Et l’eau dans tout ça? Si vous avez assez de place, une mare est toujours utile comme site de reproduction potentiel, et parfois aussi d’hibernation. Il faut savoir que les plans d’eau se font rares dans les campagnes, et certainement au milieu des pâtés de maison. Attention: partout en Belgique, il est interdit de déplacer des amphibiens (pontes, têtards et adultes). C’est donc aux animaux eux-mêmes de trouver le chemin de votre jardin. Cette règle n’est que du bon sens: difficile d’être certain que votre mare et votre jardin offrent à l’espèce concernée les conditions de vie requises! Par ailleurs, si votre plan d’eau abrite des poissons ou attire des oiseaux aquatiques, les œufs et larves d’amphibiens leur serviront surtout de repas…

Les dangers du jardin

Outre les chats, qui ont la fâcheuse habitude de chasser tout ce qui bouge, les amphibiens ont au jardin un autre ennemi qu’ils partagent avec beaucoup d’autres espèces animales: les TROUS. Entendez par là tout ce qui a des parois lisses et à peu près verticales: seau, bassin maçonné, avaloir, terrasse ou cour en contrebas, escalier extérieur qui mène à la cave, tuyau vertical, soupirail, piscine… Les amphibiens ne sont pas alpinistes, et s’ils se retrouvent dans un trou, ils sont incapables d’en sortir et sont voués à mourir de faim, d’épuisement ou de déshydratation. Ironie du sort, les trous étant souvent humides, ils attirent précisément Kermit et ses copains…
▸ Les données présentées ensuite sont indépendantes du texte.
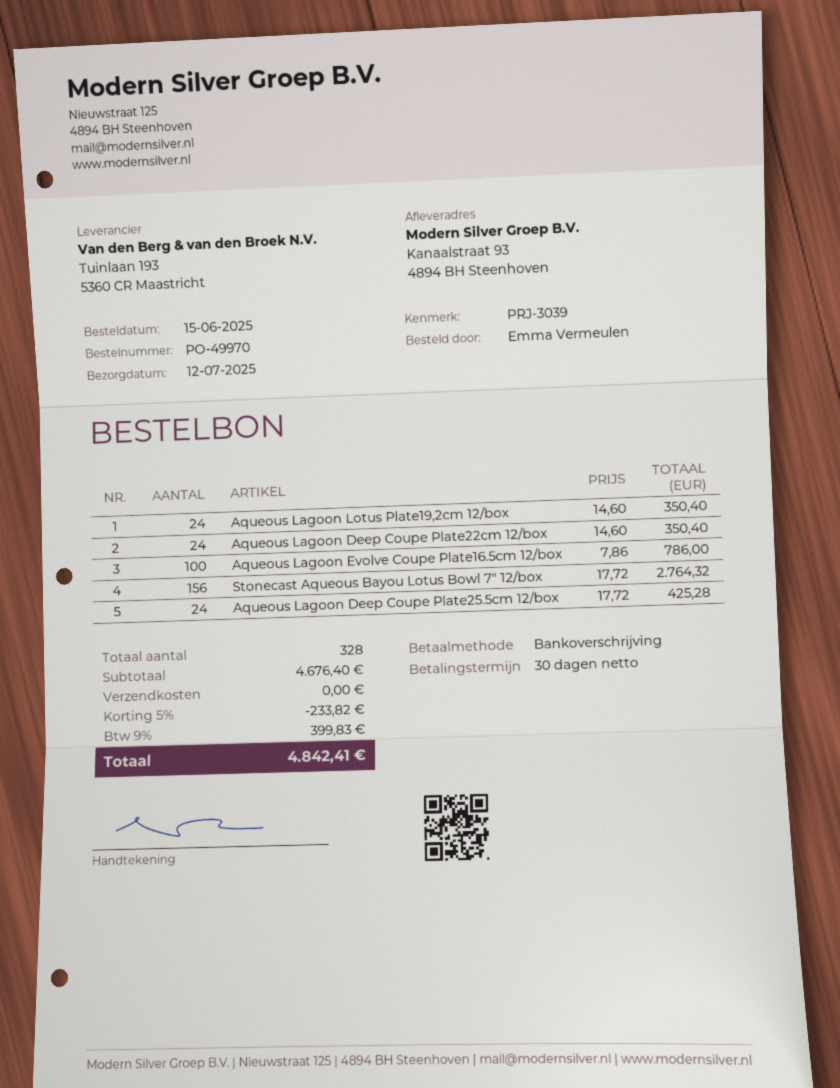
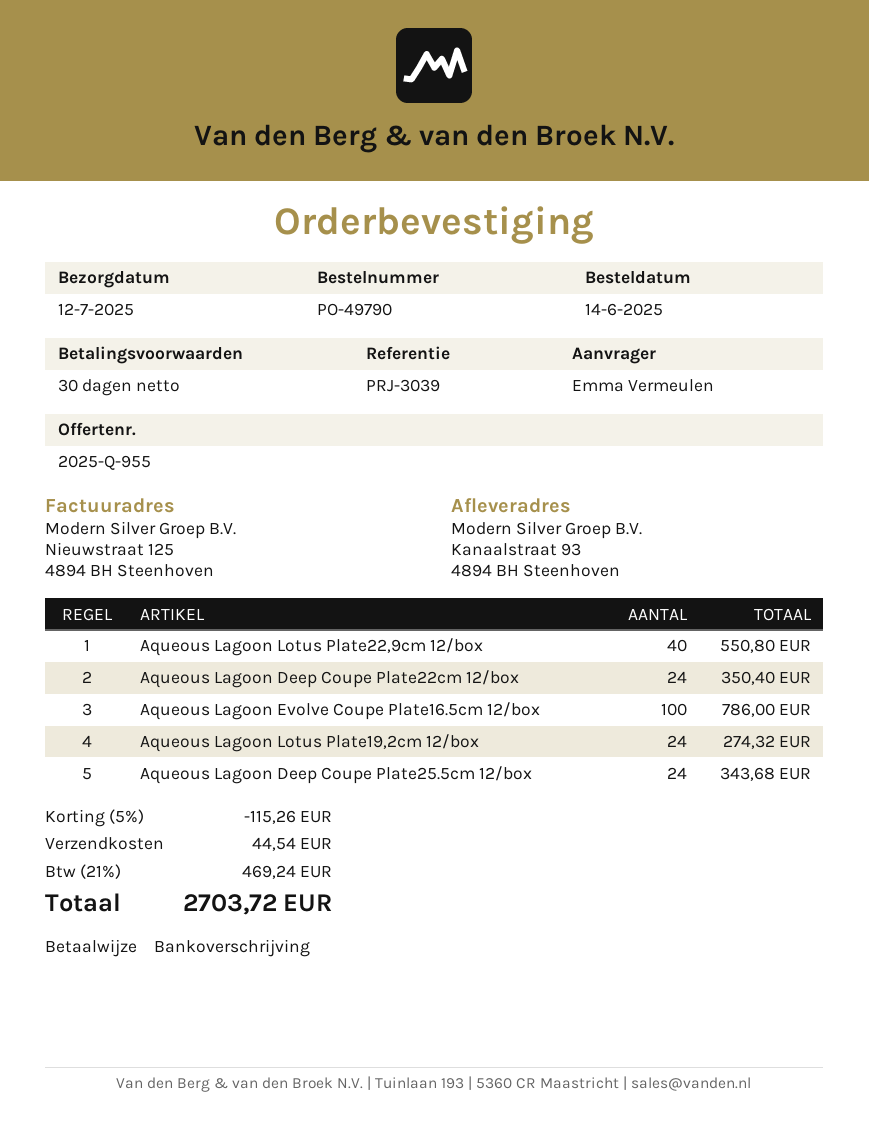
order number: PO-49970 -> PO-49790
order date: 2025-06-15 -> 2025-06-14
Aqueous Lagoon Lotus Plate19,2cm 12/box: 24 for 350.40 -> 24 for 274.32
Stonecast Aqueous Bayou Lotus Bowl 7" 12/box: 156 for 2764.32 -> none
Aqueous Lagoon Deep Coupe Plate25.5cm 12/box: 24 for 425.28 -> 24 for 343.68
Aqueous Lagoon Lotus Plate22,9cm 12/box: none -> 40 for 550.80
discount: 5% = 233.82 -> 5% = 115.26
shipping: 0.00 -> 44.54
tax: 9% = 399.83 -> 21% = 469.24
total: 4842.41 -> 2703.72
Déclarez donc la chasse aux trous! Voici quelques idées:

  • un abri à amphibiens (ou pot de fleur cassé, planche posée en oblique contre un mur…): installé sur une terrasse ou dans une cour en contrebas du jardin, voire au pied d’un escalier menant à une cave, il offre un abri temporaire aux amphibiens incapables de remonter l’escalier vers le jardin. Il vous suffit de regarder de temps en temps s’il n’y a pas un locataire. Vérifiez également les espaces entre vos pots de fleurs et autres recoins.
  • une échelle/rampe à amphibiens: indispensable si vous avez un bassin maçonné, avec des parois verticales. Elle offre une issue aux amphibiens, mais également à tout autre petit animal tombé dans le bassin: hérisson, rongeur, caneton,… Vous pouvez aussi l’installer sur les quelques marches qui séparent votre cour du jardin.
  • des bordures en plastique (conçues pour délimiter les plates-bandes): installées à des endroits stratégiques (p.ex. sur un muret de soutènement), elles bloquent le passage des amphibiens, à la manière des installations visibles le long des routes en période de migration.
  • un grillage à mailles très fines à poser sur les grilles des soupirails.
  • pour les piscines et bassins en dur, un biologiste américain a mis au point le Frog Log, une petite échelle de sauvetage: ça c’est de la conception mes amis!

La firme Vivara (partenaire de Natagora) propose des abris et des échelles à amphibiens: www.vivara.be.

Pas de rainette dans mon assiette!

Depuis les années 1950, on observe dans le monde entier un déclin important des populations d’amphibiens. Les causes en sont multiples: destruction des zones humides et des forêts, fragmentation des habitats (entraînant notamment une forte mortalité sur les routes), pollution chimique (pesticides et nitrates), irrégularités climatiques (gelées et sécheresses), maladies émergentes… La consommation humaine a également sa part de responsabilité: en Asie, en Europe et en Amérique du Nord, les cuisses de dizaines de millions de grenouilles sont mangées chaque année. Or, la plupart de ces animaux ne proviennent pas d’élevages mais sont prélevés dans la nature, en Asie principalement. Au vu de la demande, cela pourrait entraîner d’ici peu l’extinction des espèces concernées. Abstenez-vous donc de manger des cuisses de grenouille!

En guise de conclusion, pensez à consulter le site web de Natagora, où vous trouverez des infos sur les amphibiens ainsi que le programme des opérations de sauvetage prévues de février à avril à Bruxelles et en Wallonie. Et n’oubliez pas vos gilets réfléchissants!